======== RECORDS PROVIDED

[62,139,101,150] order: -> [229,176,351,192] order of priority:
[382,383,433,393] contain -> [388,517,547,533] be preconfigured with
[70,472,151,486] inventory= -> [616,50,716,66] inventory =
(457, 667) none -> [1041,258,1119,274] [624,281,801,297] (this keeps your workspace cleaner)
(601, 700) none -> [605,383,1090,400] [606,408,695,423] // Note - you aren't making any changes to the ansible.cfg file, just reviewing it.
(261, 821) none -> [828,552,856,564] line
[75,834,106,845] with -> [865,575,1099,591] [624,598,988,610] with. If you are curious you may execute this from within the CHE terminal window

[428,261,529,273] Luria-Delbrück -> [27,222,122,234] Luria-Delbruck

================

* [EXERCISE BRIEF]
Copy the entries above exactly, leaving none out.

* [OUTPUT OF THE TASK]
[62,139,101,150] order: -> [229,176,351,192] order of priority:
[382,383,433,393] contain -> [388,517,547,533] be preconfigured with
[70,472,151,486] inventory= -> [616,50,716,66] inventory =
(457, 667) none -> [1041,258,1119,274] [624,281,801,297] (this keeps your workspace cleaner)
(601, 700) none -> [605,383,1090,400] [606,408,695,423] // Note - you aren't making any changes to the ansible.cfg file, just reviewing it.
(261, 821) none -> [828,552,856,564] line
[75,834,106,845] with -> [865,575,1099,591] [624,598,988,610] with. If you are curious you may execute this from within the CHE terminal window

[428,261,529,273] Luria-Delbrück -> [27,222,122,234] Luria-Delbruck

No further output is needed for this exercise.